派手なギャル系の女友達と一緒になぜか席に座っている、木之本栞の姿だった。
……え? 清純派文学少女がどうしてここに……。
あぁ、明治から昭和ぐらいの文豪にふんどし愛好者とかいたよな。その関係か。その関係だな。そうだと言ってくれ。
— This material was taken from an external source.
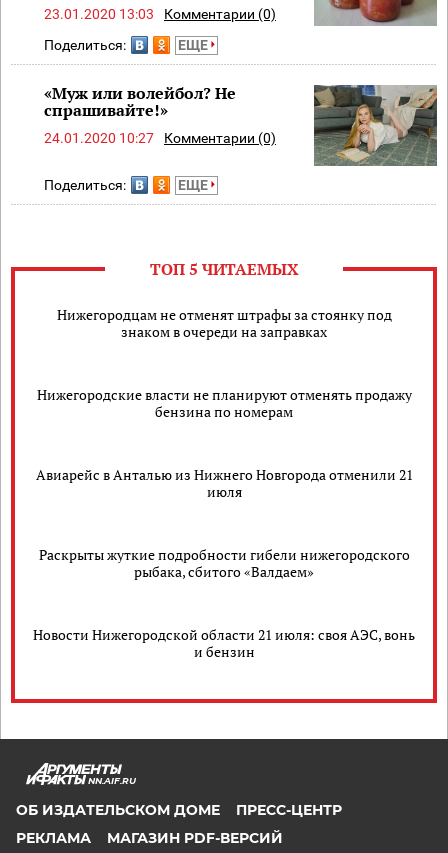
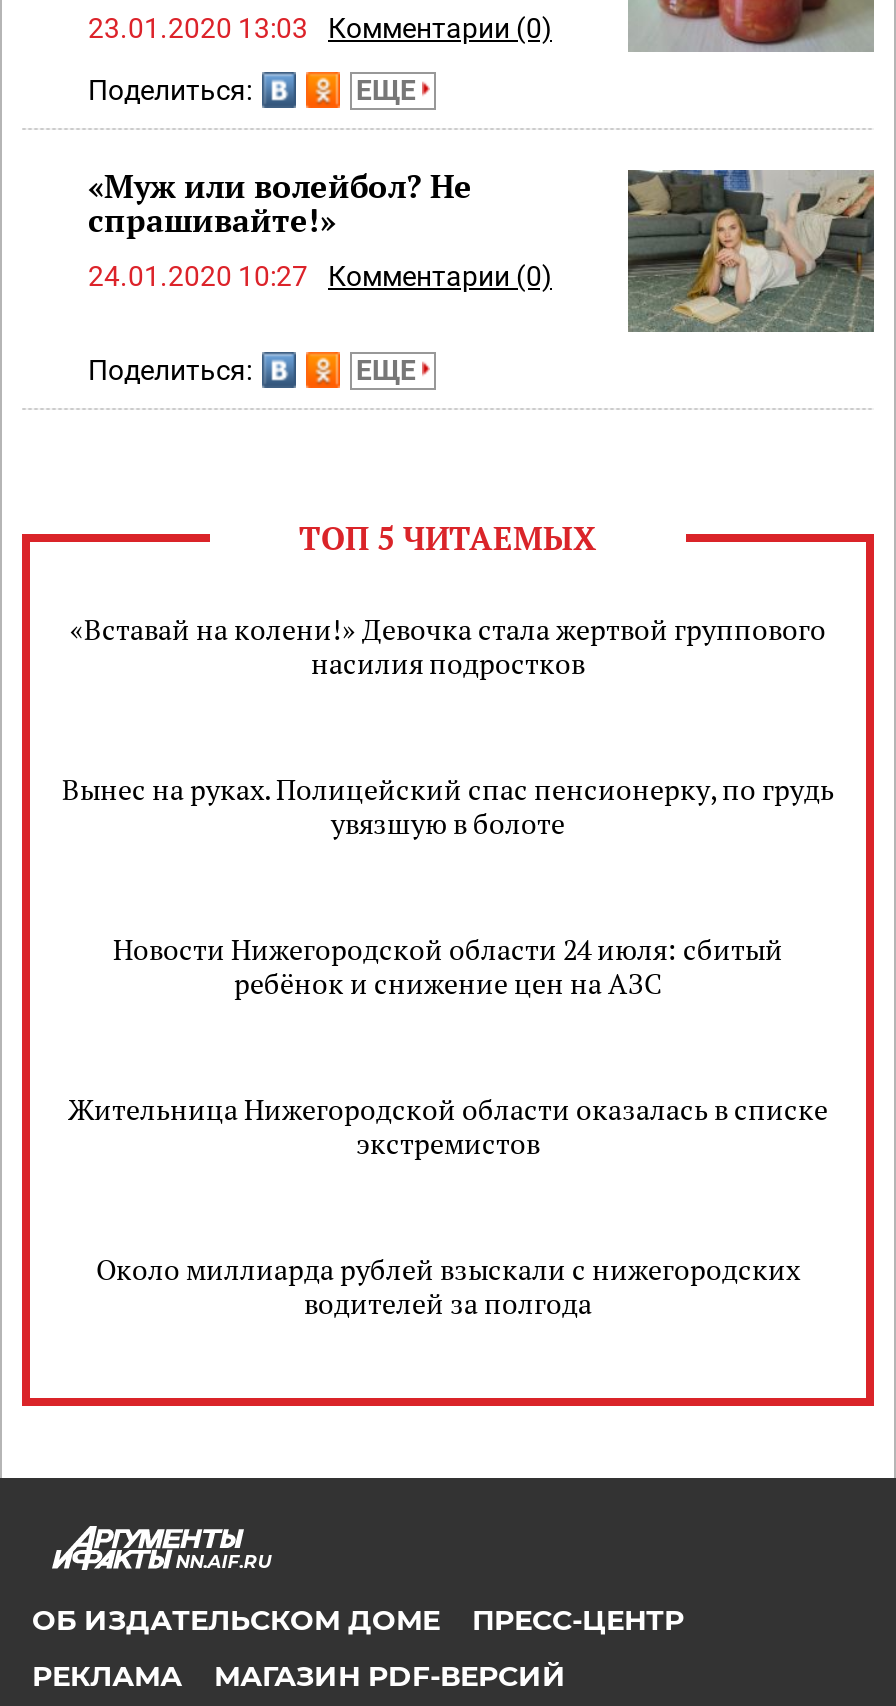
[56,305,392,341] Нижегородцам не отменят штрафы за стоянку под | знаком в очереди на заправках -> [70,610,826,682] «Вставай на колени!» Девочка стала жертвой группового | насилия подростков
[36,385,412,421] Нижегородские власти не планируют отменять продажу | бензина по номерам -> [62,770,834,842] Вынес на руках. Полицейский спас пенсионерку, по грудь | увязшую в болоте
[36,465,412,501] Авиарейс в Анталью из Нижнего Новгорода отменили 21 | июля -> [113,930,783,1002] Новости Нижегородской области 24 июля: сбитый | ребёнок и снижение цен на АЗС
[38,545,410,581] Раскрыты жуткие подробности гибели нижегородского | рыбака, сбитого «Валдаем» -> [68,1090,828,1162] Жительница Нижегородской области оказалась в списке | экстремистов
[33,625,415,661] Новости Нижегородской области 21 июля: своя АЭС, вонь | и бензин -> [96,1250,800,1322] Около миллиарда рублей взыскали с нижегородских | водителей за полгода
しかし硬直する俺とは裏腹に、栞ちゃんは目を輝かせて店員達を目で追っている……ような……。
「お、お二人は今日はプライベートで……?」
「はい! といっても今書いてる小説の取材半分ですけど」
ギャルが笑いながら言った。
小説? 取材? どういうことなの。

とにかく落ち着いて情報の整理をしようと、息を吐きだしたその瞬間。
俺の背筋に悪寒が走った。

「尻ががら空きだぜ磯子っち」
「ぎゃああああああああ!!!!!!!」

ぺろーん、と。音もなく忍び寄ってきた弘史が、俺の尻を撫でたのだ。ふざけんな痴漢。
ギャグのつもりでやってるんだろうが、洒落にならない。むき出しだぞむき出し。ちょっと一回俺の立場になって考えろと。
しかし俺が弘史をきつく言葉で責め立てようとした、そのとき。
それまで黙っていた栞ちゃんが、ガタっと立ち上がり、真顔で叫んだ。

「大丈夫です、私たち偏見とかありませんから! 川中島先輩と磯子先輩の将来……応援させてください!」

……はい?

「あ! もしかしてシオリン言ってた先輩達ってこの人たち? やだマジ萌えるね」
「そう、そうなのよ! みほりんならわかってくれると思ったの! 眼鏡チャラ男攻め最高よね……!」
「わかるわー……あ、ごめんなさい気にせず続けてください。2人の時間を邪魔したいわけじゃないんで」
「ちょっと見つめてキャーキャー言うだけなので気にしないでくださいっ」

思わず弘史の顔を見る。相手も俺と同じような顔をしてこちらを見ていた。
気にするな、と言われたって……なぁ。

「もしかして2人って、腐女子……?」
恐る恐る問う弘史に、2人の少女は輝かしいばかりの笑顔で応える。
「はい! 恥ずかしながら先輩達の仲良い姿いつも拝見しておりました、いつも素晴らしい萌えをありがとうございます。先輩方は神です」
「……は、はぁ」

――お父さん、お母さん。
久遠ヶ原は魔物だらけです。ほんまに恐ろしいところです。魔境です。
俺の知らない世界が世の中にはまだまだ一杯あることを今日改めて知りました。
あまり毒されすぎないように頑張りたいと思いますが、万一の際はごめんなさいとだけ、言っておきます。


いや。
目下一番怖いのは、園沢って案外かわいい方なのかもしれない――などと思い始めている、自分であるが。